# Practice Project 2.1 - Preparing School Data

## Business Understanding
A school district wants to predict the per pupil costs of a school based on some high level summary data about the school. This way they’ll have a good estimation of how well a school is managing its costs relative to what the model would predict. You’ve been asked to to prepare the data for modelling.

## Data Understanding
You’ve been given four CSV files that contain data for two different school districts.
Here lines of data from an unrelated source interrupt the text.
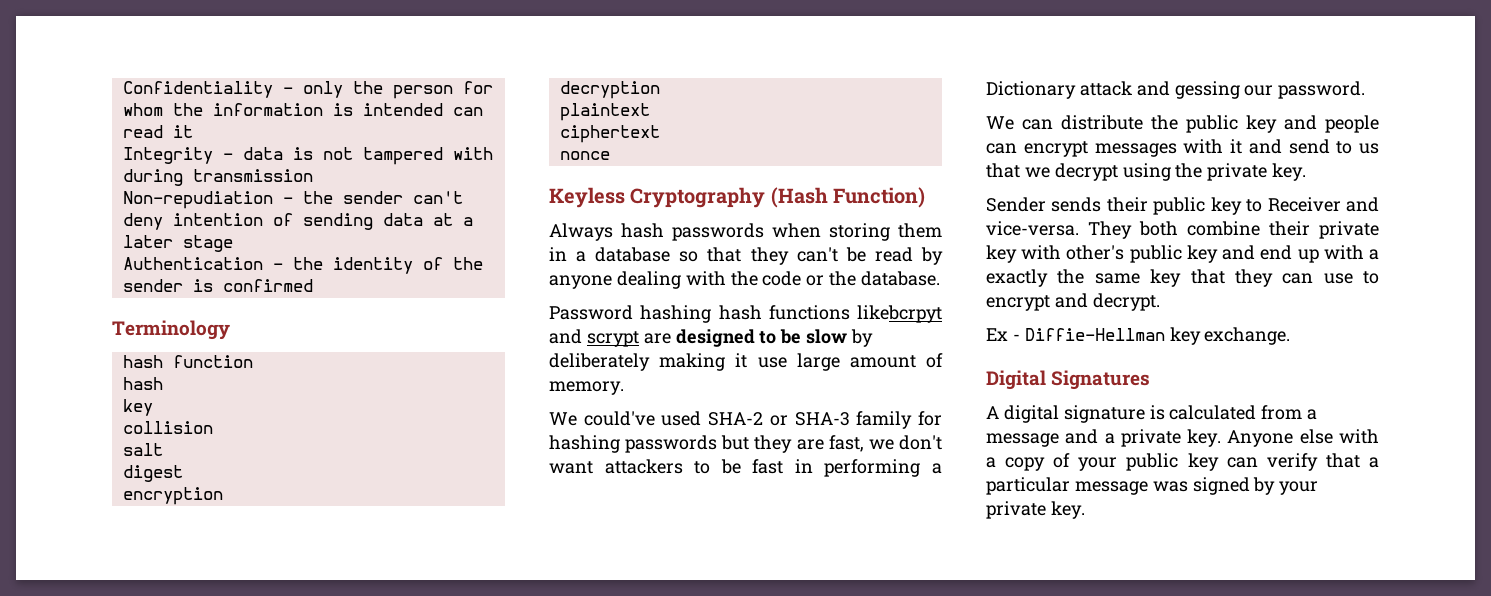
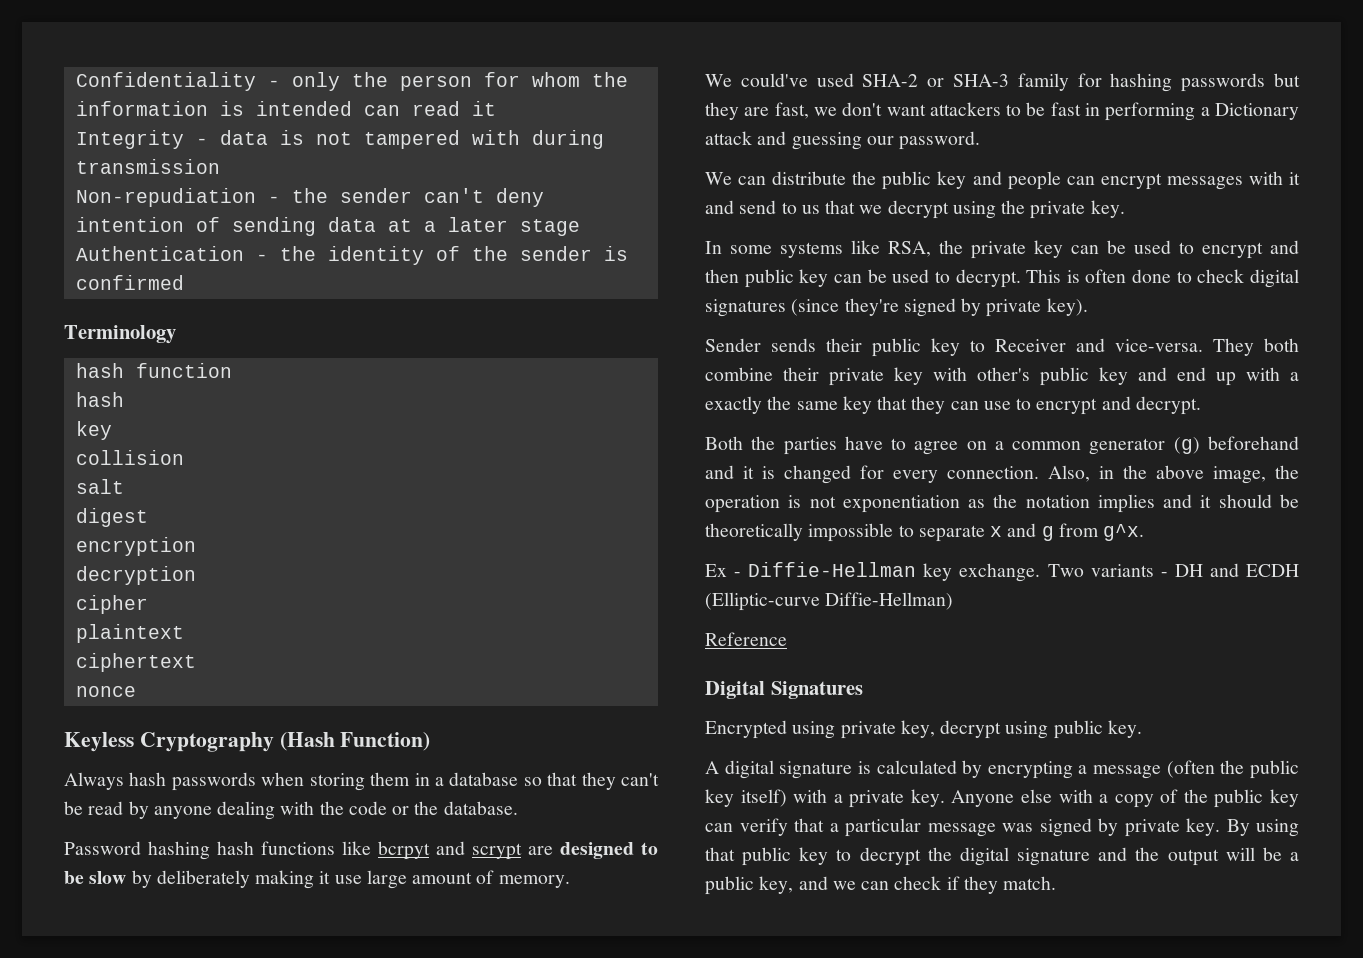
(660, 90) none -> [75,595,148,614] // cipher
[857,305,942,323] likebcrpyt -> [342,841,430,860] like bcrpyt
[1174,81,1240,99] gessing -> [791,132,862,150] guessing
(1307, 172) none -> [705,240,1299,259] [705,269,1299,288] [705,298,1088,317] // In some systems like RSA, the private key can be used to encrypt and then public key can be used to decrypt. This is often done to check digital signatures (since they're signed by private key).
(1160, 302) none -> [705,436,1299,455] [705,465,1299,484] [705,494,1299,513] [705,523,1145,542] // Both the parties have to agree on a common generator (g) beforehand and it is changed for every connection. Also, in the above image, the operation is not exponentiation as the notation implies and it should be theoretically impossible to separate x and g from g^x.
[986,370,1151,390] // Digital Signatures -> [1047,563,1299,577] [705,592,954,611] [705,632,787,646] [705,681,863,699] [705,720,1142,739] Two variants - DH and ECDH (Elliptic-curve Diffie-Hellman) // Reference // Digital Signatures // Encrypted using private key, decrypt using public key.
[1261,405,1318,420] [986,429,1099,447] from a message and -> [962,760,1299,779] [705,789,828,807] by encrypting a message (often the public key itself) with
[1078,457,1118,471] your -> [1183,789,1208,803] the
[1279,481,1319,495] [986,501,1085,519] your private key. -> [1124,818,1299,837] [705,847,1299,866] [705,876,1057,895] private key. By using that public key to decrypt the digital signature and the output will be a public key, and we can check if they match.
You can find these files at the bottom of the page.

- DistrictA_Attendance - This file contains average daily attendance, percent attendance, and pupil-teacher ratio data for the 25 schools in district A.

- DistrictA_Finance - This file contains average monthly teacher salary and per pupil cost data for the 25 schools in district A.

- DistrictB_Attendance - This file contains average daily attendance, percent attendance, and pupil-teacher ratio data for the 21 schools in district B.

- DistrictB_Finance - This file contains average monthly teacher salary and per pupil cost data for the 21 schools in district B.

In [None]:
# load module
import pandas as pd
import numpy as np
from scipy import stats
import matplotlib.pyplot as plt

# plt.style.use('seaborn-whitegrid')
plt.rcParams['figure.figsize'] = [11, 7]

In [None]:
# load attendance and finance data
a_attendance = pd.read_csv('districta-attendance.csv')
b_attendance = pd.read_csv('districtb-attendance.csv')
a_finance = pd.read_csv('districta-finance.csv')
b_finance = pd.read_csv('districtb-finance.csv')

# Remove empty columns
attendance_columns = ['School', 'Average daily Attendance', 'Percent Attendance', 'Pupil/Teacher ratio']
a_attendance = a_attendance[attendance_columns]


## Data Preparation


### Step 1: Combine the data
First you’ll need to combine the data from the various files into one sheet, with one row per school. To do this, you’ll use the skills you learned in the Formatting Data and Blending Data lessons.

In [None]:
# Pivot Finace Data
a_finance_pivot = a_finance.pivot(index='School', columns='Metric', values='Value').reset_index()
b_finance_pivot = b_finance.pivot(index='School', columns='Metric', values='Value').reset_index()

# Merge district data
district_a = pd.merge(a_attendance, a_finance_pivot, on='School')
district_b = pd.merge(b_attendance, b_finance_pivot, on='School')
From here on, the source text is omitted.